DATA RECORDS Block Start

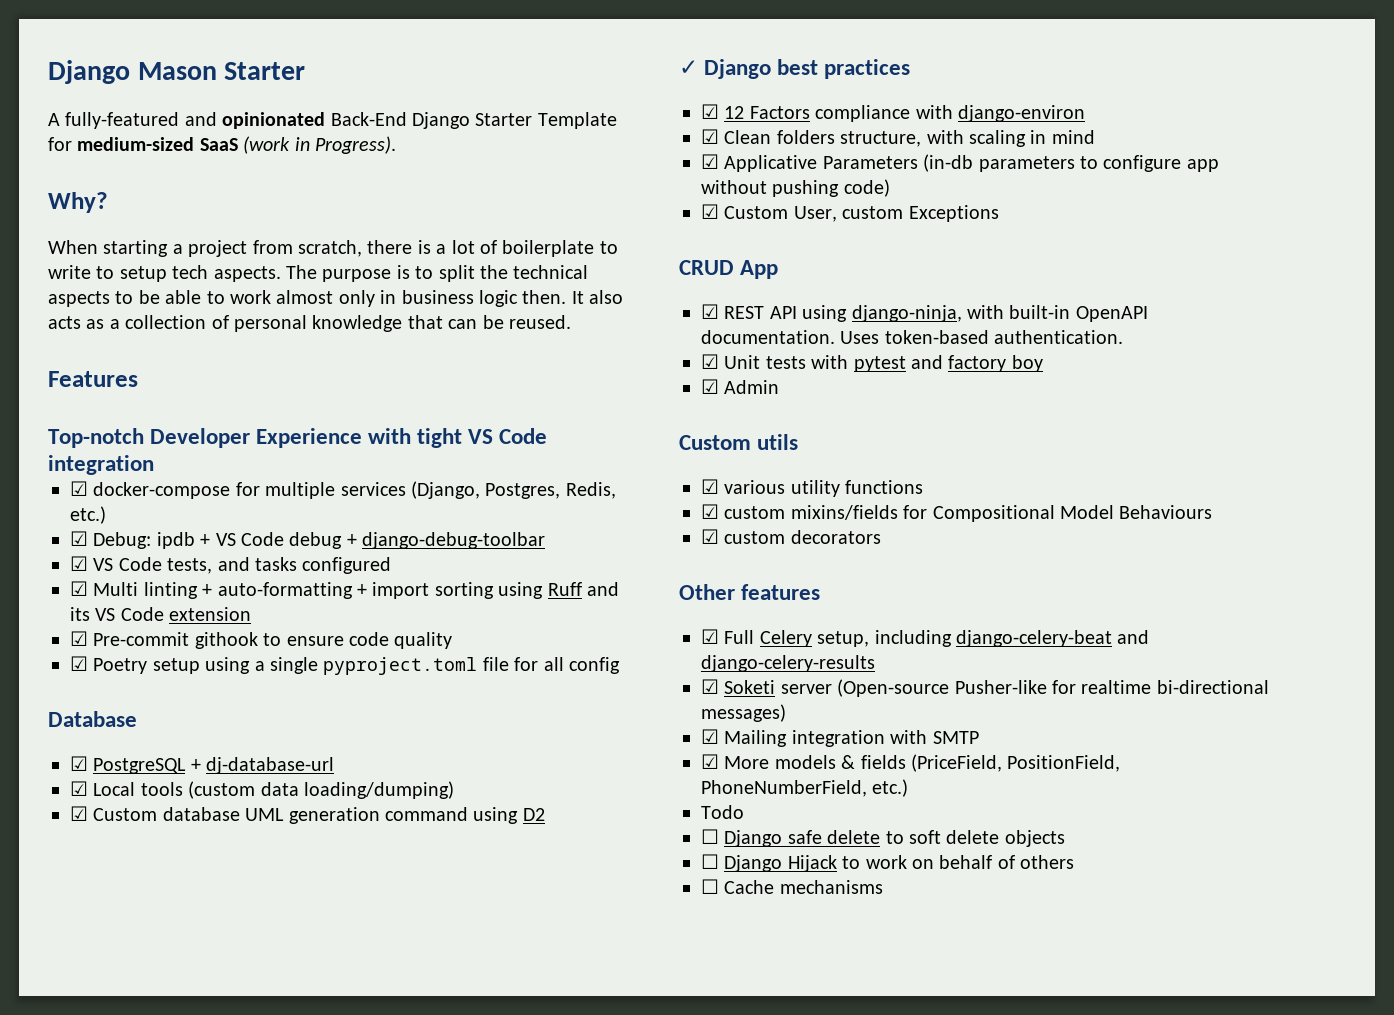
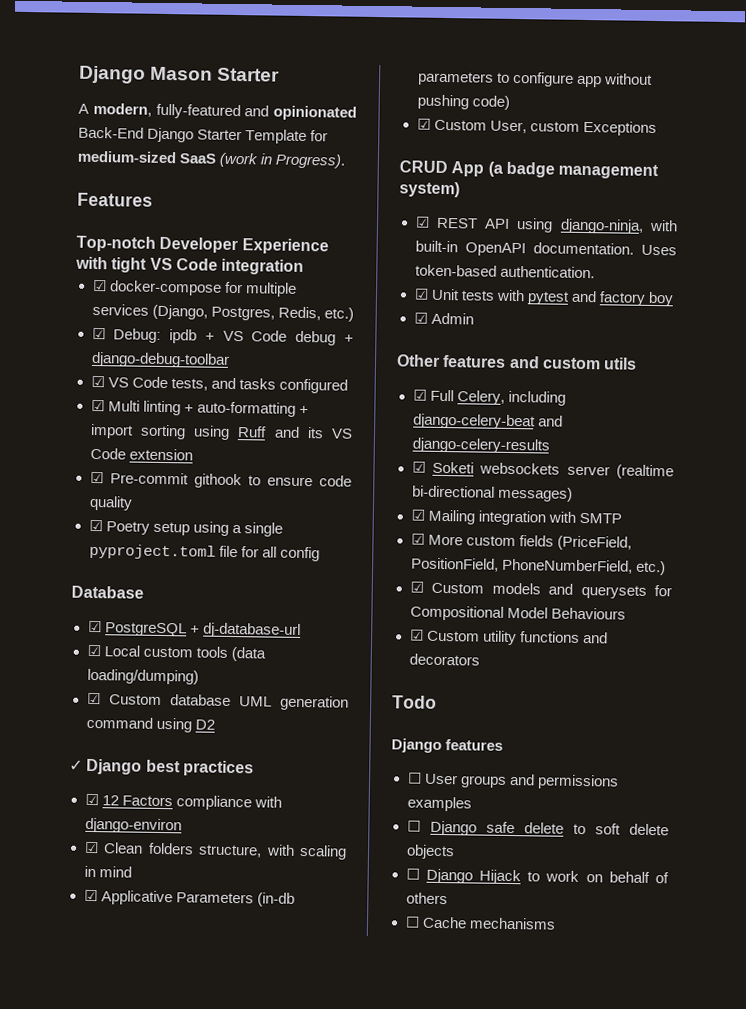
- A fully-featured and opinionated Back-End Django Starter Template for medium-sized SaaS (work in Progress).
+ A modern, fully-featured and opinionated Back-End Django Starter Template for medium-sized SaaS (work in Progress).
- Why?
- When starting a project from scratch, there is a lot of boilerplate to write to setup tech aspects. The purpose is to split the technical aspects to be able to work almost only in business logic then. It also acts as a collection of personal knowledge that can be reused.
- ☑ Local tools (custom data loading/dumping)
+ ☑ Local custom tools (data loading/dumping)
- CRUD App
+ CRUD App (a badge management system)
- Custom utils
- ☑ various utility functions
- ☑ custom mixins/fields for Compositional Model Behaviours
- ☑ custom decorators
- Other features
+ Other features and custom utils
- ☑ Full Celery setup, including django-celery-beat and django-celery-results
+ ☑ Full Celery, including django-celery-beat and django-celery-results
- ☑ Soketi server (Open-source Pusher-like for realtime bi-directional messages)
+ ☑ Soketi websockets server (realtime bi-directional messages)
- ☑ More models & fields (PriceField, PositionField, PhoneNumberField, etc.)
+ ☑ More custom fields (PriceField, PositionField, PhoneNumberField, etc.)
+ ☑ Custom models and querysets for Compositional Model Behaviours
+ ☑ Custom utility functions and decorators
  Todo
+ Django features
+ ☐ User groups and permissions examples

DATA RECORDS Block End
DATA RECORDS Block Start

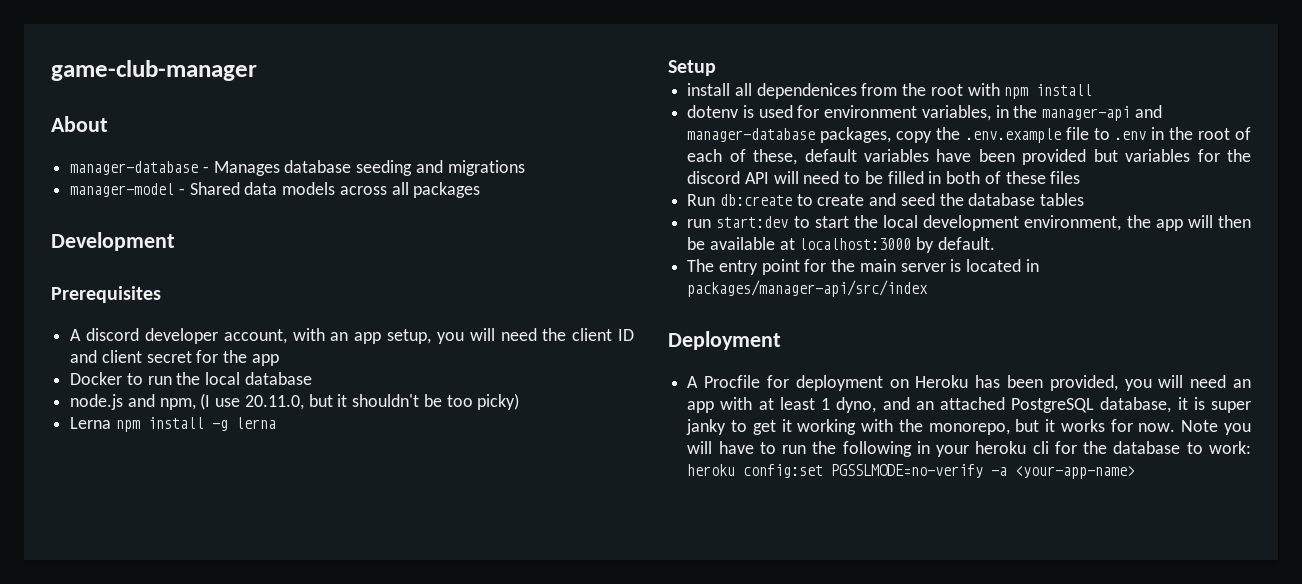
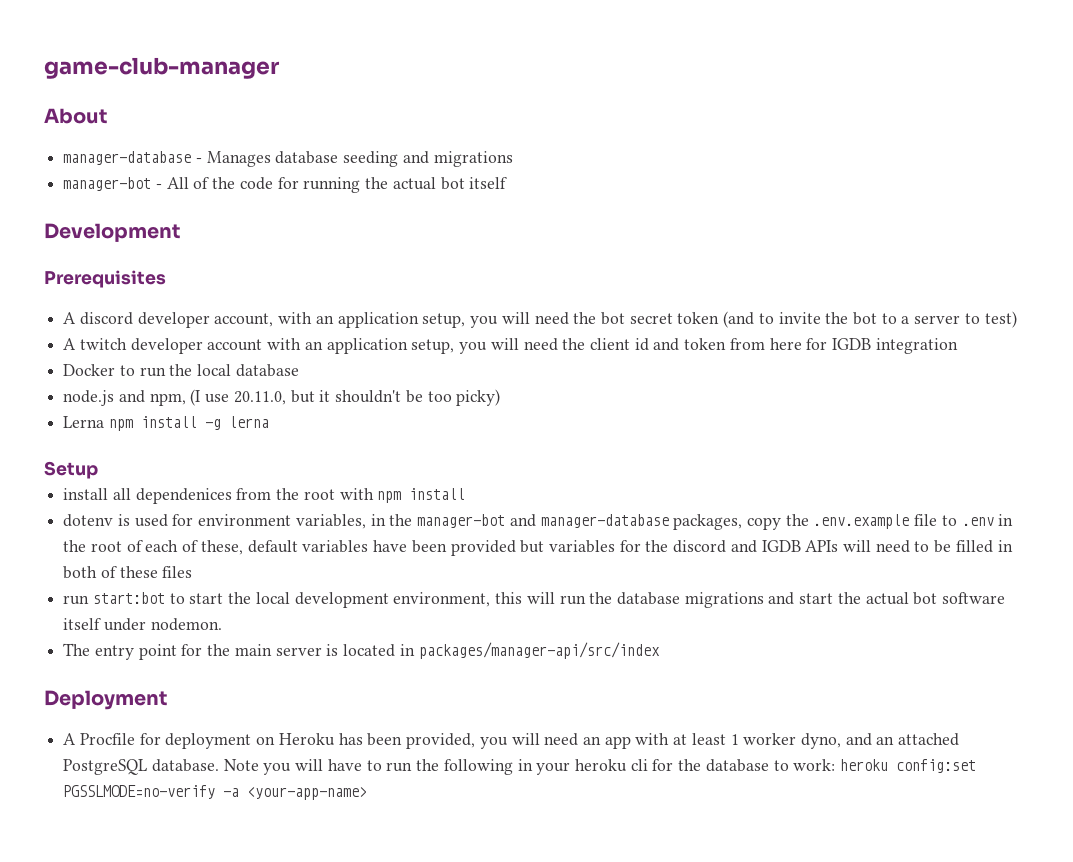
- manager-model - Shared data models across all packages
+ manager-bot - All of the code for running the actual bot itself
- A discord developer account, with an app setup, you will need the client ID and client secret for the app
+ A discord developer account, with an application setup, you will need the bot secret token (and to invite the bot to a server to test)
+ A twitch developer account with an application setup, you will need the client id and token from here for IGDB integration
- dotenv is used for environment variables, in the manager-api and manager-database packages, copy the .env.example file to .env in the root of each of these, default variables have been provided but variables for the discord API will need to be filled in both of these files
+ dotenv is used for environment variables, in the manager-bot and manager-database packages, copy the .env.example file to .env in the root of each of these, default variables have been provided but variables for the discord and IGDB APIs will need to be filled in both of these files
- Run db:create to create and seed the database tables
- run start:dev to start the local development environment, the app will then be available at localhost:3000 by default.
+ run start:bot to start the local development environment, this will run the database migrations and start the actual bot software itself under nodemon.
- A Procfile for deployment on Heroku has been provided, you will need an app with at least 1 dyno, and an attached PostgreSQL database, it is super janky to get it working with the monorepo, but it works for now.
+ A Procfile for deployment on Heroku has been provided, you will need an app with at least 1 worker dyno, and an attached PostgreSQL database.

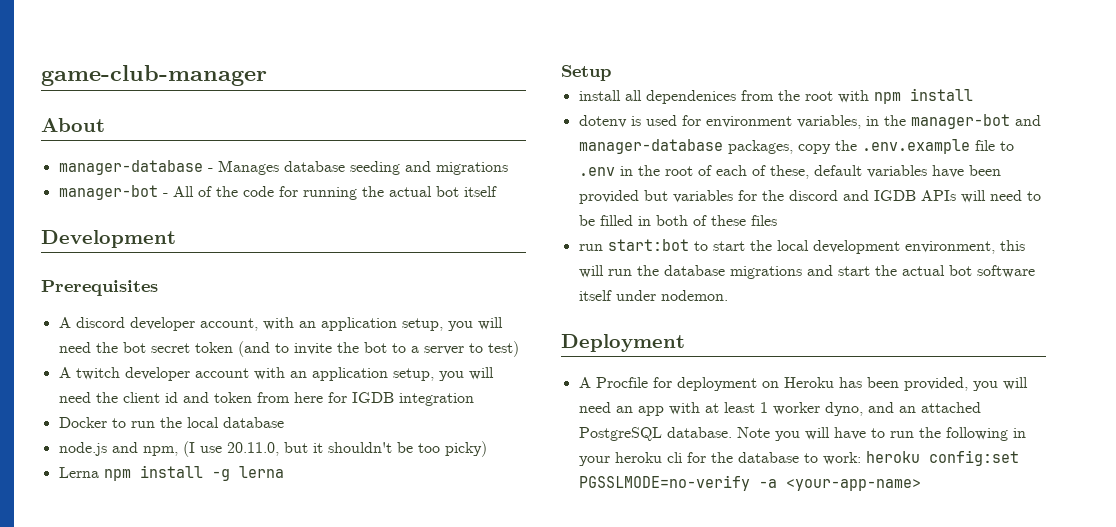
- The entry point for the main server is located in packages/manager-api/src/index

DATA RECORDS Block End

#### ASSIGNED TASK
Would you print, exactly as written, every line above from the one holding "- A fully-featured" through the one holding "- Other features", with both included and no other lines?

#### EXERCISE RESULT
- A fully-featured and opinionated Back-End Django Starter Template for medium-sized SaaS (work in Progress).
+ A modern, fully-featured and opinionated Back-End Django Starter Template for medium-sized SaaS (work in Progress).
- Why?
- When starting a project from scratch, there is a lot of boilerplate to write to setup tech aspects. The purpose is to split the technical aspects to be able to work almost only in business logic then. It also acts as a collection of personal knowledge that can be reused.
- ☑ Local tools (custom data loading/dumping)
+ ☑ Local custom tools (data loading/dumping)
- CRUD App
+ CRUD App (a badge management system)
- Custom utils
- ☑ various utility functions
- ☑ custom mixins/fields for Compositional Model Behaviours
- ☑ custom decorators
- Other features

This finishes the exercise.